When speaking about the availability of a service in practice, we usually would like to reduce that into one number. This comes out of the desire to compare availability, for example how a certain change impacts the availability of a service. In the definition above, availability is defined as a probability. When measuring availability, we usually base it on historical data with this formula:

Availability = Uptime / (Uptime + Downtime)

This will give a number between 0 (always down) and 1 (always up). Interpreted as a percentage, this yields the famous x-nines, like 99.99% ("4 nines") availability. It is important to note, that availability is always defined over a period of time (called mission time), for example for the last 24 hours or the last calendar month. This implies that we may look at availability only in hindsight, based on historical uptime and downtime data.

Let's look at an example of a day:

Mission Time = 24h
Uptime = 23h 50m = 85800s
Downtime = 0h 15m = 900s

Availability = 85800s / (85800s + 900s) ≈ 0,993055 ≈ 99.3 %

One assumption from the above definition is, that a service at any given time might be either up or down (if we'd allow both at the same time, we might get availability numbers over 1). So the next question becomes, how do we practically measure this?

How do we do time?

In the above definition of availability, we used absolute numbers for representing uptime and downtime. But how do we get these numbers?
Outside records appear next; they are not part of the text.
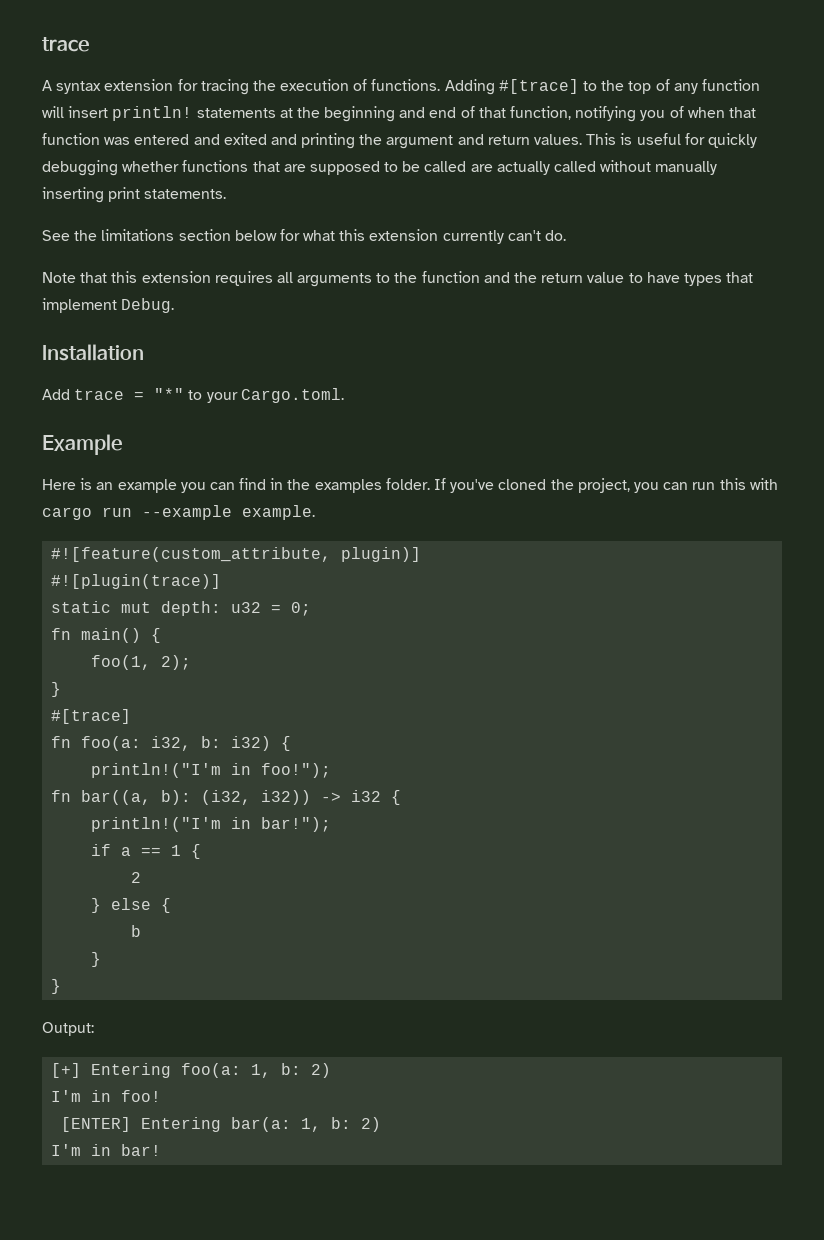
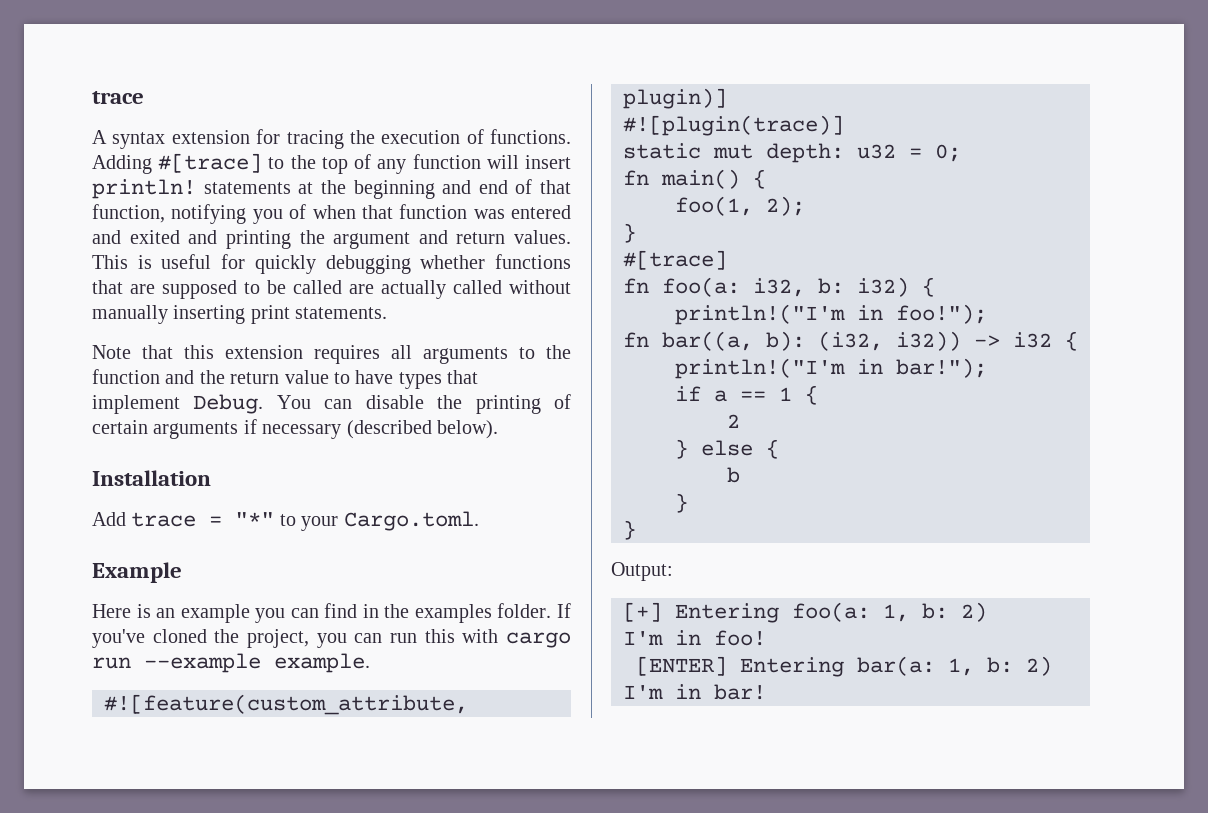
[42,229,567,244] // See the limitations section below for what this extension currently can't do. -> (388, 313) none
(175, 305) none -> [276,394,571,414] [92,419,498,439] You can disable the printing of certain arguments if necessary (described below).

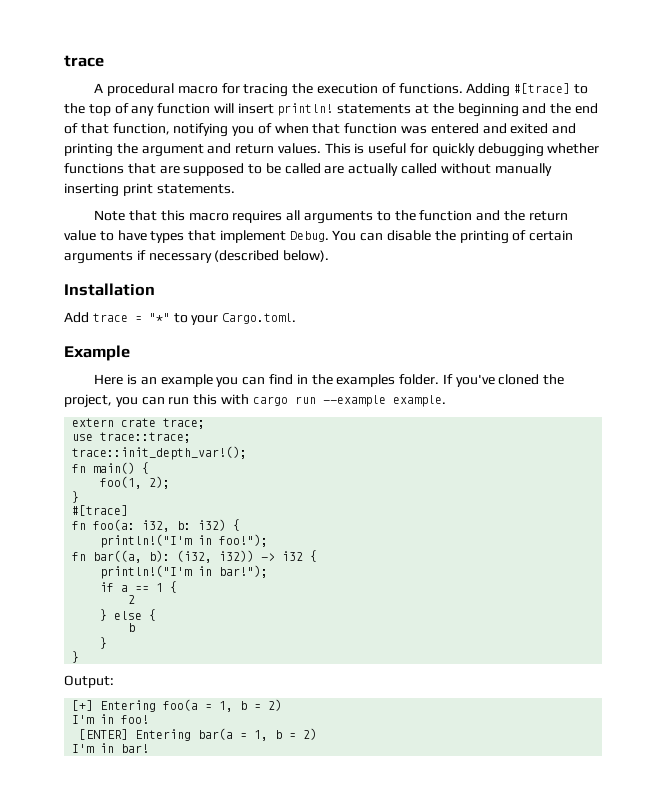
[112,130,250,149] syntax extension -> [107,83,218,96] procedural macro
(472, 187) none -> [550,103,572,114] the
[225,345,303,359] extension -> [188,213,229,221] macro
[104,694,468,715] [623,88,727,109] [623,115,844,136] [623,143,961,163] #![feature(custom_attribute, plugin)] // #![plugin(trace)] // static mut depth: u32 = 0; -> [72,418,206,429] [72,432,192,443] [72,446,248,460] extern crate trace; // use trace::trace; // trace::init_depth_var!();
[792,602,948,622] foo(a: 1, b: -> [163,699,262,712] foo(a = 1, b =
[857,656,1013,676] bar(a: 1, b: -> [198,728,297,741] bar(a = 1, b =

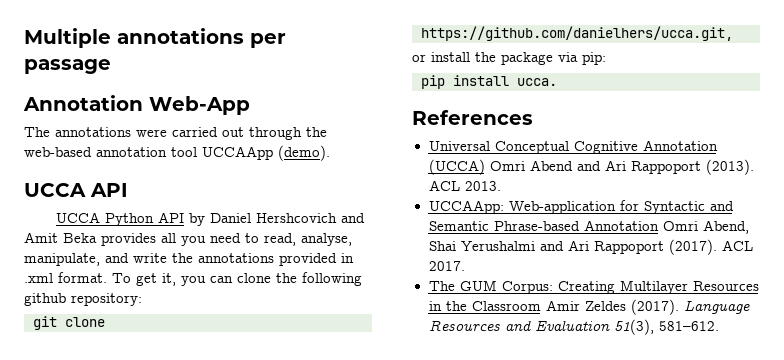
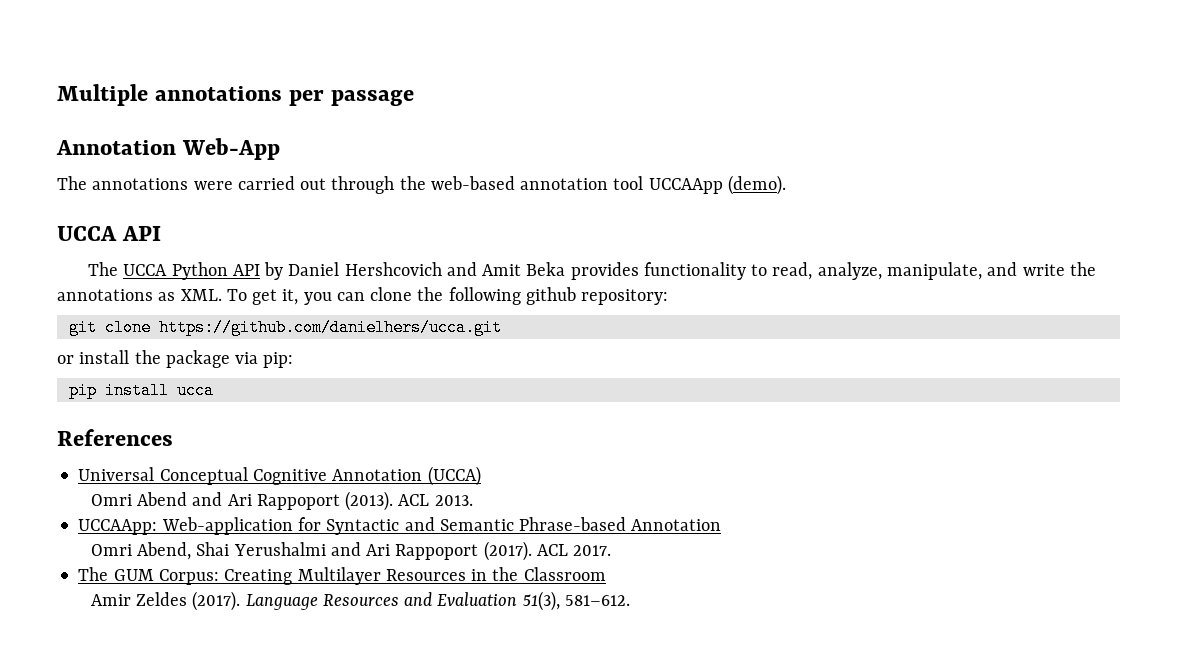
(128, 190) none -> [88,262,119,276] The
[161,233,241,246] all you need -> [643,262,746,280] functionality
[301,233,352,246] analyse, -> [817,262,882,280] analyze,
[279,253,354,266] [24,272,107,283] provided in .xml format. -> [158,289,222,301] as XML.
[421,26,733,41] https://github.com/danielhers/ucca.git, -> [158,319,502,336] https://github.com/danielhers/ucca.git
[517,78,557,86] ucca. -> [176,382,214,399] ucca
(485, 167) none -> (481, 476) //
(659, 225) none -> (722, 525) //
(541, 306) none -> (606, 574) //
The usual representation for this is a time series. It assumes a fixed interval of time. To each interval (or its end therefore) we assign the current availability state. For example, the interval could be 1 second. For each second, we would save if the service was up or down. To calculate the uptime, we sum up all seconds with state up within our mission time.

Here is an example: we have a time interval of 1 second and look at the availability for a mission time of 8 seconds. The time series might then look like this:

Mission time = 8s

Time series (u=up/d=down):
time |1|2|3|4|5|6|7|8|
state|u|u|u|u|d|d|u|u|

#up    = 6
uptime = 6s
#down    = 2
downtime = 2s

availability = 6s / (6s + 2s) = 0.75 = 75%

Next, we will look at the actual acts of measuring.

Heartbeat

A Heartbeat is a periodic message, signaling the current state of operation. In our context, it usually involves a client (which gives the heartbeat) and a server (which collects the heartbeat). Heartbeat gives us a classic time series: a server notes the client as up when it sees a valid heartbeat message for a given period and down when none at all or only a failure heartbeat message is seen.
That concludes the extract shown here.